* [WHAT TO WORK ON]:
Copy out, exactly as written, only the line containing "- ☐ Train XGBoost" and the lines after it through the end of the records.

* [RECORDS PROVIDED]:
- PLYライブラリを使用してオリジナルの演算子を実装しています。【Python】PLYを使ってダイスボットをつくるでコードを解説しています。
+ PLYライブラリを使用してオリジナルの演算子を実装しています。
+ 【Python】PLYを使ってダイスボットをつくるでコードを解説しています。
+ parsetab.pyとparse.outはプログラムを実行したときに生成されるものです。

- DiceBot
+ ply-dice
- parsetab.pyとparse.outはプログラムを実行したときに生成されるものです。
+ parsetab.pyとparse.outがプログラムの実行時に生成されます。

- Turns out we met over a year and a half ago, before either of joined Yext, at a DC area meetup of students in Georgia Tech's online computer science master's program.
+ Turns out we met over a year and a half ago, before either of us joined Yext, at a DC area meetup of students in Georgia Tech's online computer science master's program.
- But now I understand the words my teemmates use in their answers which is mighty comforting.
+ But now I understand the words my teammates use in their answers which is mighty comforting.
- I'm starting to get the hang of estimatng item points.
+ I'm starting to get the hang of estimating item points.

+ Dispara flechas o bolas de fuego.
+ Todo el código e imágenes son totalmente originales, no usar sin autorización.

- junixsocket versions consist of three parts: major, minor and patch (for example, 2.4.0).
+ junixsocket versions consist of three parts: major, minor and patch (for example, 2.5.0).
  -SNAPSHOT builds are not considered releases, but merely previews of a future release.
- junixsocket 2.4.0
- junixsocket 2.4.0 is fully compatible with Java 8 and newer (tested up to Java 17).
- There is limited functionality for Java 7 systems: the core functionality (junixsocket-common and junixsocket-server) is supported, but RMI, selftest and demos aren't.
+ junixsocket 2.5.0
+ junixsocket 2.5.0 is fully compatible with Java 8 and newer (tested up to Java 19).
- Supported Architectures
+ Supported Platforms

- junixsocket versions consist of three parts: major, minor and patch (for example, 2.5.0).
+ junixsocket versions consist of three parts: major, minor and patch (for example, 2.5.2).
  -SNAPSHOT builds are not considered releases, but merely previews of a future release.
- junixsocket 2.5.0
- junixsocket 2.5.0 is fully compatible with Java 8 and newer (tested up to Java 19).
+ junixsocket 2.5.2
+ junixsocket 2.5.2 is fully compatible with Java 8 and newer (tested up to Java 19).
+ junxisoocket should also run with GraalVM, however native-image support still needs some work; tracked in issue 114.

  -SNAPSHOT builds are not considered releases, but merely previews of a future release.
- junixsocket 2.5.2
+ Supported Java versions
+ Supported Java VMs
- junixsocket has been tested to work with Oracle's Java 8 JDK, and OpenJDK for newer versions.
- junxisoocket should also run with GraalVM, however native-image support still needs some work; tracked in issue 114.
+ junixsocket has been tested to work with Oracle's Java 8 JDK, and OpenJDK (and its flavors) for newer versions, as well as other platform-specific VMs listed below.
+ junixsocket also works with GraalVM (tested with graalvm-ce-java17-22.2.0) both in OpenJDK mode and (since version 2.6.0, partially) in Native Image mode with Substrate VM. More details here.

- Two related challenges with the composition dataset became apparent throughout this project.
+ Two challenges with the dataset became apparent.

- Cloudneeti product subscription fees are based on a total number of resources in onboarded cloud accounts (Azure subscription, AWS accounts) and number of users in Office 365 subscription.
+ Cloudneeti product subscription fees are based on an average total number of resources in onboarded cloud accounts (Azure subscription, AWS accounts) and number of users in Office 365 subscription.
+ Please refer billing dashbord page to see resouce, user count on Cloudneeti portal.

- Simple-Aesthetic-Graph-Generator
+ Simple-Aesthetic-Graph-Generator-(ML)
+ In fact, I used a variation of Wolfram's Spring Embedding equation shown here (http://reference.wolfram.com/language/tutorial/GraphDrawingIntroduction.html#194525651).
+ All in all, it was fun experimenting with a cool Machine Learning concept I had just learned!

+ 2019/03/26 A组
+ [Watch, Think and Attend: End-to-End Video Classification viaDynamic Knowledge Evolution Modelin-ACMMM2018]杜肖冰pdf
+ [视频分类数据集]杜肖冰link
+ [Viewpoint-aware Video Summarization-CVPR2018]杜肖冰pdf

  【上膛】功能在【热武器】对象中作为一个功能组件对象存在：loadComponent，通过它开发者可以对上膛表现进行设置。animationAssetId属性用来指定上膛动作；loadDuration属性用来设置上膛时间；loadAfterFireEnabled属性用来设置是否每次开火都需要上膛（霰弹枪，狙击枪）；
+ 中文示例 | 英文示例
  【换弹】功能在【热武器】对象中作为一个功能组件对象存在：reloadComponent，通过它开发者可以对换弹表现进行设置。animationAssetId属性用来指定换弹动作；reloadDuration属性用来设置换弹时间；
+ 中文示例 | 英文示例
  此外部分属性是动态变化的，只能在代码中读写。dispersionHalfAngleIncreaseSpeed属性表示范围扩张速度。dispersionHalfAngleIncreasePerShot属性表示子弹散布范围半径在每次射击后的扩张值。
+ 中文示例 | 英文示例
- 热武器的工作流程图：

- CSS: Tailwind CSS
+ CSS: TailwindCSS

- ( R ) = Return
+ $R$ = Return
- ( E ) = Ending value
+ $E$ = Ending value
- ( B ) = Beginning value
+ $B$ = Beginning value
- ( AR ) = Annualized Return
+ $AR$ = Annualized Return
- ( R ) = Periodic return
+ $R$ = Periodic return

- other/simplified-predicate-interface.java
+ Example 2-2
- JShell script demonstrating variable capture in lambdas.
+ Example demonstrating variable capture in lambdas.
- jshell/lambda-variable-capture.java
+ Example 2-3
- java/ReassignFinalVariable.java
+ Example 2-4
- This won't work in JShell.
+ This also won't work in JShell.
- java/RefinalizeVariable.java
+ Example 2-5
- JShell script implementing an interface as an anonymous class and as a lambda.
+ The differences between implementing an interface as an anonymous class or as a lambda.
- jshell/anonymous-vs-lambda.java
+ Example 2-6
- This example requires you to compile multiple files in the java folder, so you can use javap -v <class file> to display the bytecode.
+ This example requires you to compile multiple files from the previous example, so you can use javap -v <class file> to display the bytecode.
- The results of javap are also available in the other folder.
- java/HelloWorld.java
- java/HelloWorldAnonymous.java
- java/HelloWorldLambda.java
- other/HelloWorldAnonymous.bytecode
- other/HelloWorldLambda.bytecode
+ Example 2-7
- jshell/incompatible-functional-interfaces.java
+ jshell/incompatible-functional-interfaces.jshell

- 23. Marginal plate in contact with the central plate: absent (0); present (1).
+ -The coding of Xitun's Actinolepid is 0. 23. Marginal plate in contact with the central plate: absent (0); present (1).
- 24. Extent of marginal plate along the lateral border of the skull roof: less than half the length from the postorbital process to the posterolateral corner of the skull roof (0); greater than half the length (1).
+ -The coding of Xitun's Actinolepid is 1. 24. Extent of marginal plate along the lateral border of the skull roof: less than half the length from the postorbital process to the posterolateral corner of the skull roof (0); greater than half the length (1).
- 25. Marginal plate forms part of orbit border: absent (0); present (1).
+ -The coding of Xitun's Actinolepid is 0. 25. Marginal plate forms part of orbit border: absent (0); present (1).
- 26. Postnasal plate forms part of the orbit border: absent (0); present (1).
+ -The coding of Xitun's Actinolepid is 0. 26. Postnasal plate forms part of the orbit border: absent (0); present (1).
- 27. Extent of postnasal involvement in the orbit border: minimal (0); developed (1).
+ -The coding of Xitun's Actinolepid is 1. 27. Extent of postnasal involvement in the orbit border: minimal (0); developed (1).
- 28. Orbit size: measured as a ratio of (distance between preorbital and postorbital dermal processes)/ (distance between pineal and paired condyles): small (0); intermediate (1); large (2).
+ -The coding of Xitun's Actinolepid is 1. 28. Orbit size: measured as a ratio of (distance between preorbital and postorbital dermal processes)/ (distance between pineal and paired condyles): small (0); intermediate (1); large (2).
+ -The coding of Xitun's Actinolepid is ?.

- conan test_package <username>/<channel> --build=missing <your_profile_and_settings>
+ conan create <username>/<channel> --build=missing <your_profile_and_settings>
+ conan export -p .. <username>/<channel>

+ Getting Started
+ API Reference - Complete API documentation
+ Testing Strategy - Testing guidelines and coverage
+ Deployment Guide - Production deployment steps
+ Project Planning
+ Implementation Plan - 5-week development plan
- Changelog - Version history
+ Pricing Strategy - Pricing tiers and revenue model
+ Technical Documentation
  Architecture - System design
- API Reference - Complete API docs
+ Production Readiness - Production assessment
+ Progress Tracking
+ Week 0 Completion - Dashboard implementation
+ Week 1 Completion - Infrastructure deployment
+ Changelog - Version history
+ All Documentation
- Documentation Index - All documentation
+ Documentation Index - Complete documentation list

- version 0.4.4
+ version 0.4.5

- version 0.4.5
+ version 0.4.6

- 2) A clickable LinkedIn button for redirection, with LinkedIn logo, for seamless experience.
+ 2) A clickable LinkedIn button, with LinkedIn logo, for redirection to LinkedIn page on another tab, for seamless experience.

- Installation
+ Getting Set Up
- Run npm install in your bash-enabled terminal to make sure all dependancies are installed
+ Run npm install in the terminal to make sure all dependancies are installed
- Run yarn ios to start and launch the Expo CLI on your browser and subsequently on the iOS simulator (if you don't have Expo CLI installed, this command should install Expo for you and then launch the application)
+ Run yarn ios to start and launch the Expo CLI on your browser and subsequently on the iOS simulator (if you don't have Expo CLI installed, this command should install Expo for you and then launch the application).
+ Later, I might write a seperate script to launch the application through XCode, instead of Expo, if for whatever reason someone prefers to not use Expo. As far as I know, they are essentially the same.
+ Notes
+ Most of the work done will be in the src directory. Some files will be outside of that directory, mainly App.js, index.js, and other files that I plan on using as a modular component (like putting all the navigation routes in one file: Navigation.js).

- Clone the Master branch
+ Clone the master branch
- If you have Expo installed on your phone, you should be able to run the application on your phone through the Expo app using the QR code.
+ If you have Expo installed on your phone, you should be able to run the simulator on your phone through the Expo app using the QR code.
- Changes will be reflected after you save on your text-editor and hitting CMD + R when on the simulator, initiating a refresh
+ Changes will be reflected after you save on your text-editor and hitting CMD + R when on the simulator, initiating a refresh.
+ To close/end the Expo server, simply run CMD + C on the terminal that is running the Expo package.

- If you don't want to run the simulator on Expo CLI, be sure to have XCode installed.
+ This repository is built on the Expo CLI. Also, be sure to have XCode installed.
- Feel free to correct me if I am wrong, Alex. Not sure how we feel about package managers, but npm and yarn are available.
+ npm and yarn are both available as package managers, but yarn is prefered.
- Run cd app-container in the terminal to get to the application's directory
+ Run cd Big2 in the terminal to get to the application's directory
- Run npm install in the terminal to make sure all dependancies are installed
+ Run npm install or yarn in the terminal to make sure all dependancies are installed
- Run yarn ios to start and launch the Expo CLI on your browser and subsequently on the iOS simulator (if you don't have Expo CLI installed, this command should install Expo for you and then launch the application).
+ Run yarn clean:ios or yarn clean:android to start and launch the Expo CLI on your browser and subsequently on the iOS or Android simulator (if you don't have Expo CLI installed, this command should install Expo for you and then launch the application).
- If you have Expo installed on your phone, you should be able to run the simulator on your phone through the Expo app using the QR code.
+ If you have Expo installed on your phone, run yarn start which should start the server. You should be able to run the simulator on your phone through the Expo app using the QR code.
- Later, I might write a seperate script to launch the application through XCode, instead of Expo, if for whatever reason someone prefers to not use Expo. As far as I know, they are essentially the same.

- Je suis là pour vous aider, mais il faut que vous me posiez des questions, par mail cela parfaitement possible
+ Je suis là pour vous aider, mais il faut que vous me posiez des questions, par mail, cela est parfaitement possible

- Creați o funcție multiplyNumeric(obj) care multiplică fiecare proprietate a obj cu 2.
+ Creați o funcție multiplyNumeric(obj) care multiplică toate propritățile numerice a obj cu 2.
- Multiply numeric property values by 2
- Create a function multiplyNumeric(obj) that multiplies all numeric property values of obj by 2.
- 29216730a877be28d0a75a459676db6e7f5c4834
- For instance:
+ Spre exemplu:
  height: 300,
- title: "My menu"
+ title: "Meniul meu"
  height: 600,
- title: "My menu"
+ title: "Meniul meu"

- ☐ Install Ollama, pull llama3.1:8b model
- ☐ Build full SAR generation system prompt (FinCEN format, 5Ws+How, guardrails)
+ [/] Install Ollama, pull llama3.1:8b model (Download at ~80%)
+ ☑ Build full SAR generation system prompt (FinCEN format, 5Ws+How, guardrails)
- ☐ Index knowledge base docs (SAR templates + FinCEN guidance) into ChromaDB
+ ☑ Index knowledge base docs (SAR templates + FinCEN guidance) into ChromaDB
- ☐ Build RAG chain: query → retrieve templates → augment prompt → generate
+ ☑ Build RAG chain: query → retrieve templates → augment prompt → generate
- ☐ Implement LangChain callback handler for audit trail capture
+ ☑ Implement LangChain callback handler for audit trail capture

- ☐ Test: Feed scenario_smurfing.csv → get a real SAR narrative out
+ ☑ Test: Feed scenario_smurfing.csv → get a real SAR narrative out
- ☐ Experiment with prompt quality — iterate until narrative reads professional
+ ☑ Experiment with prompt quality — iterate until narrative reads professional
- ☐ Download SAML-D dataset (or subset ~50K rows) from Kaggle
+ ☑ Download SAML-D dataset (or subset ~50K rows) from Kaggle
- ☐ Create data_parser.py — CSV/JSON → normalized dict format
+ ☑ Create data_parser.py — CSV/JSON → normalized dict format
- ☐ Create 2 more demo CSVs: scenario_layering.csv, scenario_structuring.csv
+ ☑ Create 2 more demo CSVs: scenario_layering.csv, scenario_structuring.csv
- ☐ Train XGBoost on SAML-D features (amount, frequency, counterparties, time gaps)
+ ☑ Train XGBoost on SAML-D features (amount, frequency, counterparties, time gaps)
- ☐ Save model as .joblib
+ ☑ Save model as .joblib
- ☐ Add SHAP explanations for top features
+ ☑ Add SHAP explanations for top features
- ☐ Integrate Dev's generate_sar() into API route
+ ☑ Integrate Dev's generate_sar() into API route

* [RESPONSE AREA]:
- ☐ Train XGBoost on SAML-D features (amount, frequency, counterparties, time gaps)
+ ☑ Train XGBoost on SAML-D features (amount, frequency, counterparties, time gaps)
- ☐ Save model as .joblib
+ ☑ Save model as .joblib
- ☐ Add SHAP explanations for top features
+ ☑ Add SHAP explanations for top features
- ☐ Integrate Dev's generate_sar() into API route
+ ☑ Integrate Dev's generate_sar() into API route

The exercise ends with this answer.